Challenges and patterns for modernizing a monolithic application into microservices
Advice for your potentially difficult, but worthwhile, migration journey
What is a monolithic application? There are many definitions available, such as a legacy application or codebase that evolved organically, or an application that does not have clear domain and module boundaries. However, the best way to describe it is the application that grew over time, became unmanageable and difficult to understand, and has low cohesion and high coupling. Microservices architecture promises to solve the shortcomings of monolithic applications, so many enterprises are interested in migrating their applications to be microservices. This migration is a worthwhile journey, but not an easy one.
A microservices architecture mandates or promotes applications that consist of one or many independent services, where each service encapsulates a business capability. Each microservice exposes an API application, which is discoverable and can be used in a self-serve manner. In addition, each microservice has an independent lifecycle, which means that each one can be developed, deployed, scaled, and managed independently.

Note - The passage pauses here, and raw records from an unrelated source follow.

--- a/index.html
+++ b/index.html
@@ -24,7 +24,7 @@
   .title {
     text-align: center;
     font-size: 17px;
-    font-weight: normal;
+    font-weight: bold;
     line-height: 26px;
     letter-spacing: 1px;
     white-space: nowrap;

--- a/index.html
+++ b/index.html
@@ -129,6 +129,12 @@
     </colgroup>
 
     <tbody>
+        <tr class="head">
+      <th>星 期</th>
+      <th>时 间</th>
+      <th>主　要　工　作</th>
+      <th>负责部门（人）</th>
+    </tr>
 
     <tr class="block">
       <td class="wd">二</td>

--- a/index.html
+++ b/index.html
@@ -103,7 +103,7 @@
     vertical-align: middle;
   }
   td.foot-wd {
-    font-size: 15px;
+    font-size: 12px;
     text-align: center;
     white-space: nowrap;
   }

It should take you about 15 to 20 minutes to read this article.
Challenges of breaking up a monolithic app into microservices
Most enterprises have a large application in place for their business use cases. Take the example of an e-commerce application used by an online retailer. The diagram in Figure 1 shows its monolithic architecture.
Figure 1: Monolithic e-commerce app
While a monolithic architecture seems like a good idea to quickly get the application started, it becomes a problem over time. As the business and user base grows, customers expect newer user experiences, and integration requirements increase, the monolithic approach becomes a bottleneck to growth. Typical issues with monolithic applications include huge time to market, a complex learning curve for new developers, unusually large dependencies, and longer deployment time.

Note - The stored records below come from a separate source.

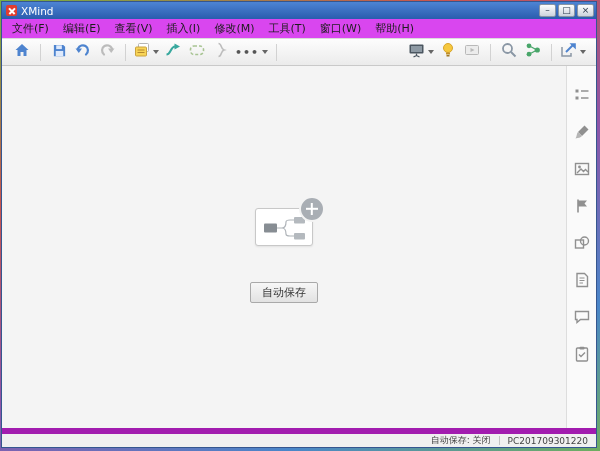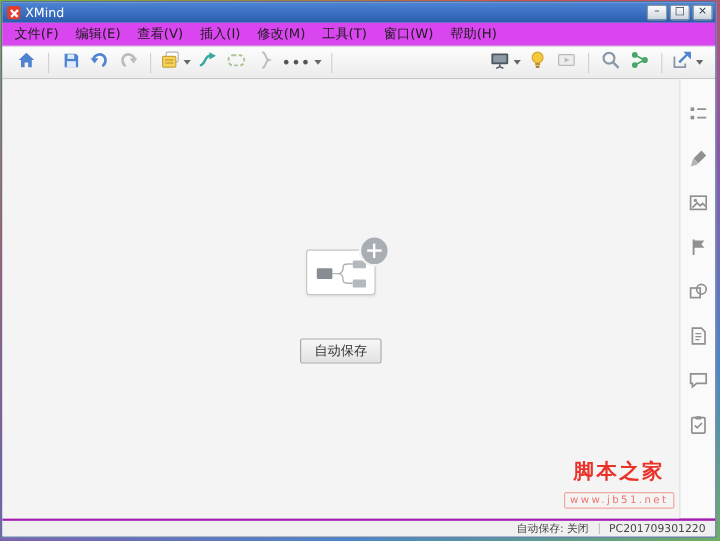--- a/index.html
+++ b/index.html
@@ -243,10 +243,6 @@
           <button class="new-map-btn">自动保存</button>
         </div>
 
-        <div class="watermark">
-          <div class="wm-title">脚本之家</div>
-          <div class="wm-url">www.jb51.net</div>
-        </div>
 
       </div>
 

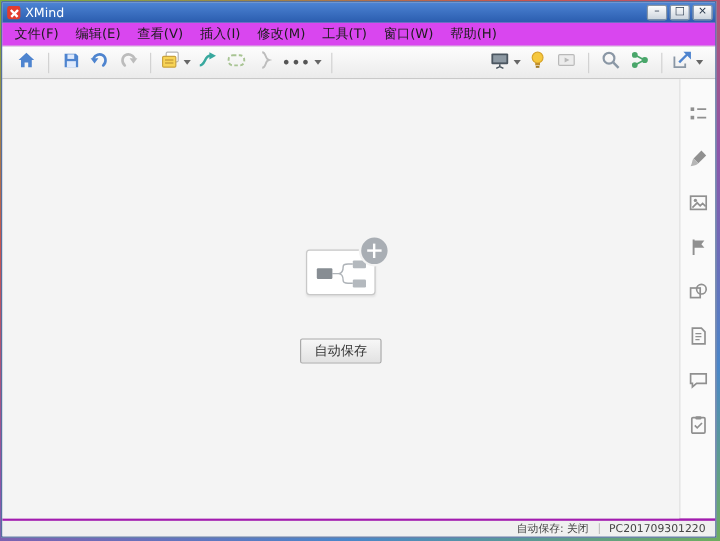--- a/index.html
+++ b/index.html
@@ -69,7 +69,7 @@
     border:1px solid #f0a8a3; padding:1px 4px; border-radius:2px; display:inline-block; }
 
   
-  .statusbar { flex:0 0 13px; background:#f0f0f0; border-top:2px solid #a21caf;
+  .statusbar { flex:0 0 13px; background:#f0f0f0; border-top:6px solid #a21caf;
     display:flex; align-items:center; justify-content:flex-end; font-size:9px; color:#444;
     padding:0 8px; gap:8px; }
   .sb-sep { width:1px; height:9px; background:#c2c2c2; }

Figure 2: Microservices architecture for e-commerce app
In contrast, Figure 2 shows how the same e-commerce application can be broken down into a microservices architecture. The idea seems simple but is sometimes difficult to perceive. The architecture team should consider the following aspects:
- Possible candidates that could represent a microservice.

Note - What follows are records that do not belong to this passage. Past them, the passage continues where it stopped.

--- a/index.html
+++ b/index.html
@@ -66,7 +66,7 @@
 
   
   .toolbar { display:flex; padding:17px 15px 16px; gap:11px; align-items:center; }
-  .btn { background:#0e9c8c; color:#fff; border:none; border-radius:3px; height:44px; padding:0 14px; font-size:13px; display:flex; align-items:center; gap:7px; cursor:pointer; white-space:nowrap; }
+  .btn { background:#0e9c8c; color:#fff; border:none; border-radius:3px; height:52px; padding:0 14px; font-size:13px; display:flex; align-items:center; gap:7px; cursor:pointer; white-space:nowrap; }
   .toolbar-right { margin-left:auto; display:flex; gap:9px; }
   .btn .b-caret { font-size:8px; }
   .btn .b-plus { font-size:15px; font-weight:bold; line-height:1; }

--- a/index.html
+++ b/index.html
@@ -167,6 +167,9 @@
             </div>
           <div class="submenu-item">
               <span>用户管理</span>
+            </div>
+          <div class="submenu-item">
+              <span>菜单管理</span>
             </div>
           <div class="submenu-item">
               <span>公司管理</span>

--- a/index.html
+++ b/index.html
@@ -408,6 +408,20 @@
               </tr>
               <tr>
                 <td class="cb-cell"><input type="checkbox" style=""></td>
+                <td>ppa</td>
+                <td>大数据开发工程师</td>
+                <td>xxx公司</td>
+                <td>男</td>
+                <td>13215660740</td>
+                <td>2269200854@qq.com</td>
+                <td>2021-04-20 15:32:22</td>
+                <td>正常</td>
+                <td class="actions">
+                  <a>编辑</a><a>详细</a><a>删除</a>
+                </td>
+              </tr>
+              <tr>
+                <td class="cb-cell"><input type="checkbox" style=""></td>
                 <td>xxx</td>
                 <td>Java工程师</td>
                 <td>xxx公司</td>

- How to run the monolithic app in parallel while you develop the microservices.
- How to tackle the database, which is also monolithic.
- How to manage transactions that span across microservices.
The following sections discuss helpful patterns to address these aspects.
Although breaking down a monolithic application can seem like an uphill task to start, with certain guidelines even this mammoth task is possible:
- Stop adding more things to the monolithic app. Fix what is broken and accept only small changes.
- Find out the so-called seams in your monolithic app. Identify components that are more loosely coupled than others and use them as a starting point.
- Identify low hanging fruits, such as the components for which business units wish to add more advanced features.
Identify which service goes first
An ideal starting point is to identify the loosely coupled components in your monolithic app. They can be chosen as one of the first candidates. However, other component properties also need to be evaluated:
- The technical debt of the component should be lower to avoid taking those debts along with the migrated microservices.
- Test coverage of the component should be good so that it would be easy to test the components post migration.
- The components should be of high value to the business unit, so it sees the benefits of the migration, such as faster deployment cycles and fulfilled scalability requirements.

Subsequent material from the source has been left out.